[DATA PROVIDED Boundary: Start]

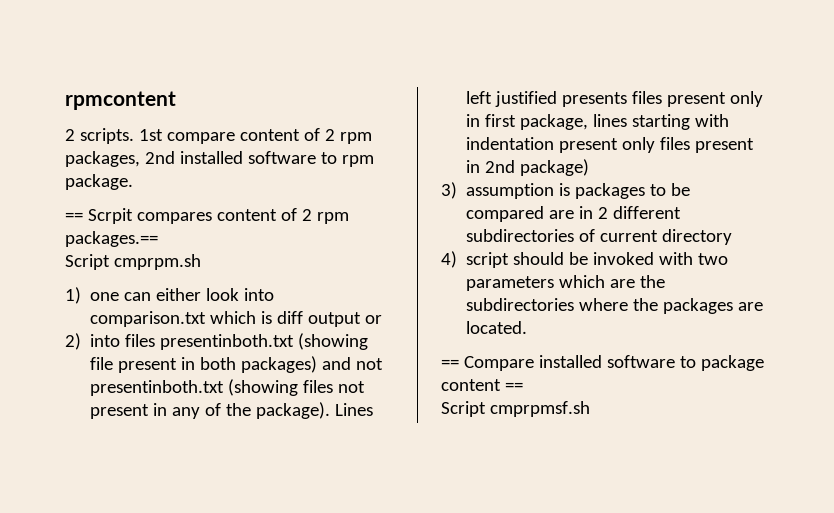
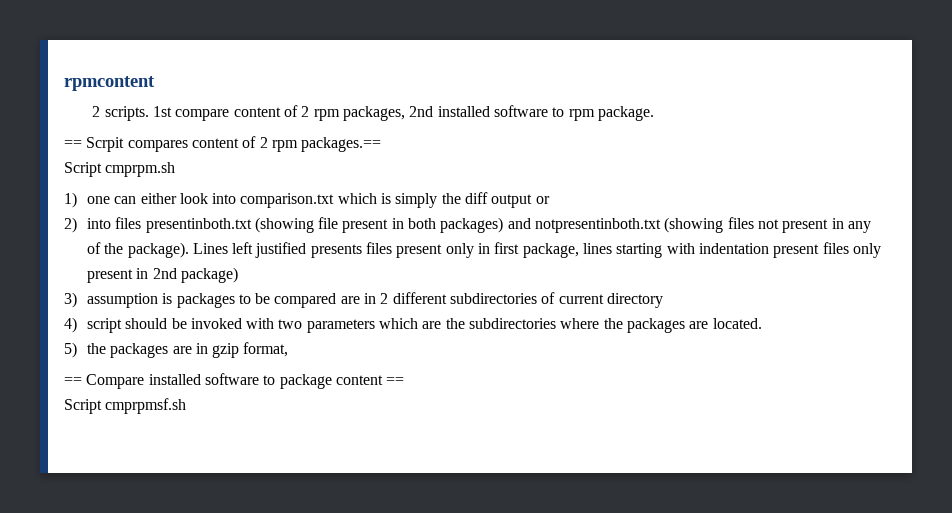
(273, 317) none -> [395,193,461,208] simply the
[356,358,384,370] [90,380,225,396] not presentinboth.txt -> [535,218,662,233] notpresentinboth.txt
[622,137,691,153] only files -> [822,242,881,258] files only
(528, 327) none -> [64,342,289,358] // 5) the packages are in gzip format,

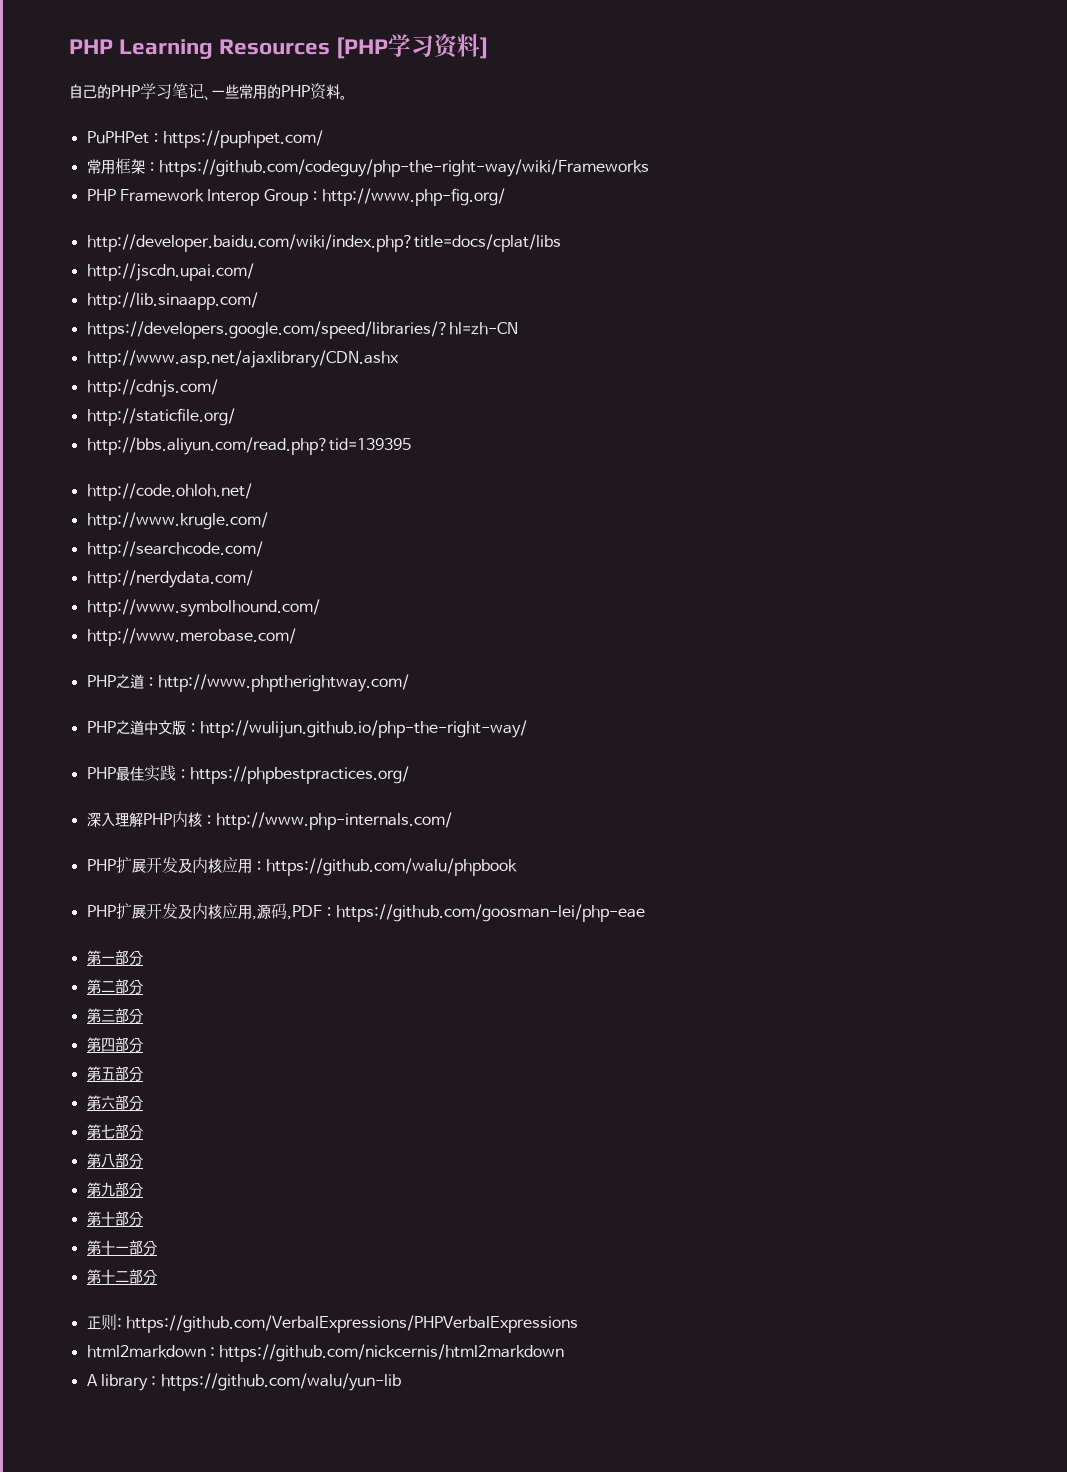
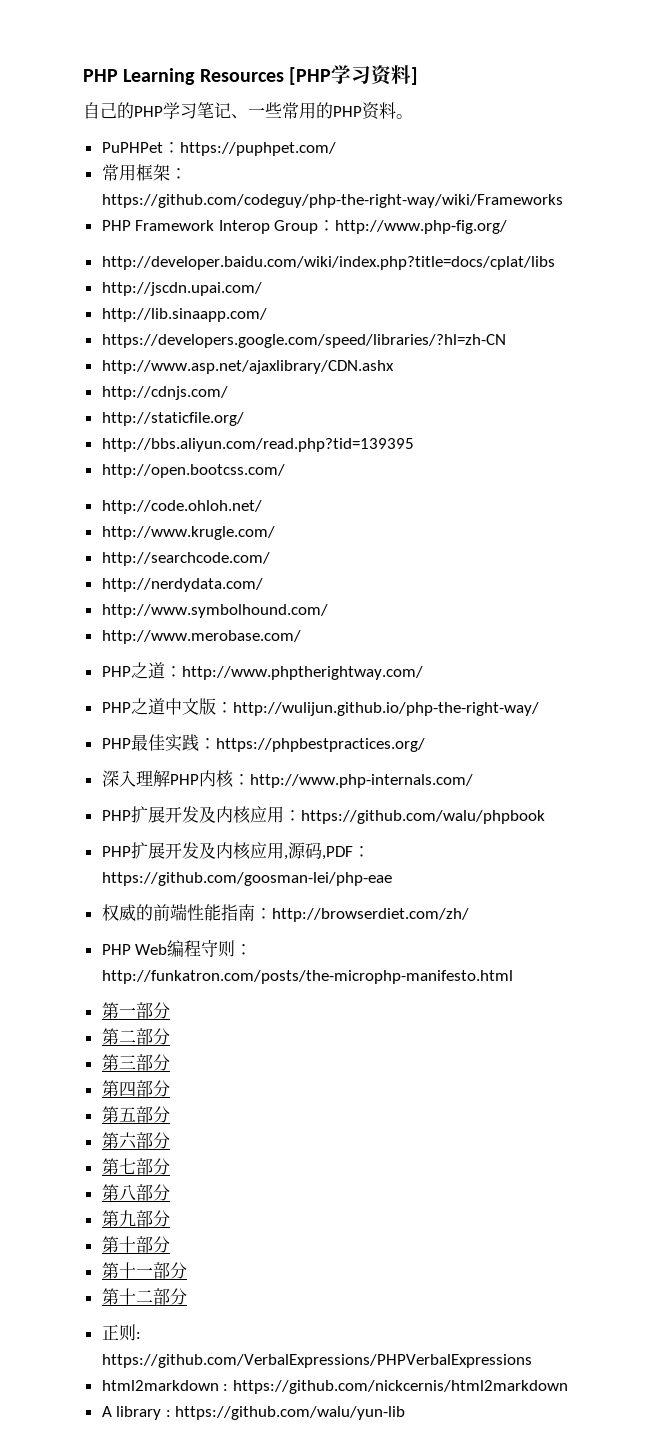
(411, 446) none -> [101,464,285,478] // http://open.bootcss.com/
(645, 913) none -> [101,903,469,922] [101,940,253,957] [101,970,513,984] // 权威的前端性能指南：http://browserdiet.com/zh/ // PHP Web编程守则：http://funkatron.com/posts/the-microphp-manifesto.html

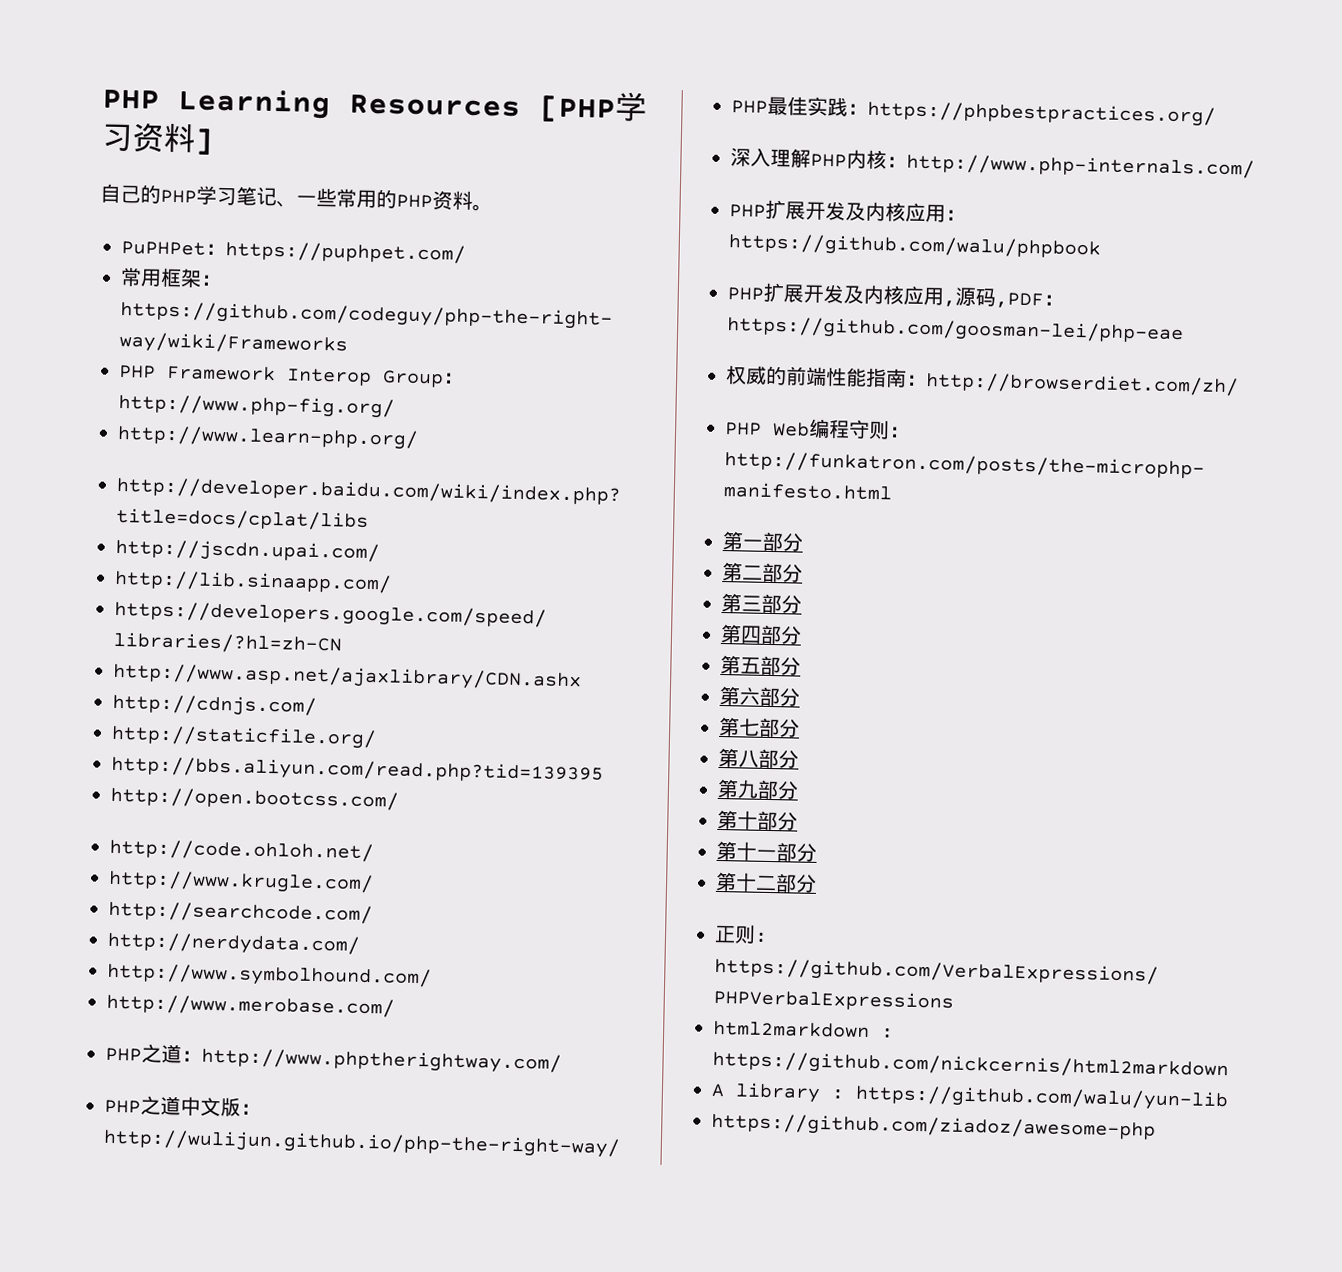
(508, 227) none -> [117,424,419,450] // http://www.learn-php.org/
(406, 1413) none -> [711,1112,1156,1141] // https://github.com/ziadoz/awesome-php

[DATA PROVIDED Boundary: End]

* [REQUIREMENT]
Although the records hold pictures, the copy must not; give again exactly the lines from the one with "(411, 446) none" through the one with "(508, 227) none".

* [EXERCISE RESPONSE]
(411, 446) none -> [101,464,285,478] // http://open.bootcss.com/
(645, 913) none -> [101,903,469,922] [101,940,253,957] [101,970,513,984] // 权威的前端性能指南：http://browserdiet.com/zh/ // PHP Web编程守则：http://funkatron.com/posts/the-microphp-manifesto.html

(508, 227) none -> [117,424,419,450] // http://www.learn-php.org/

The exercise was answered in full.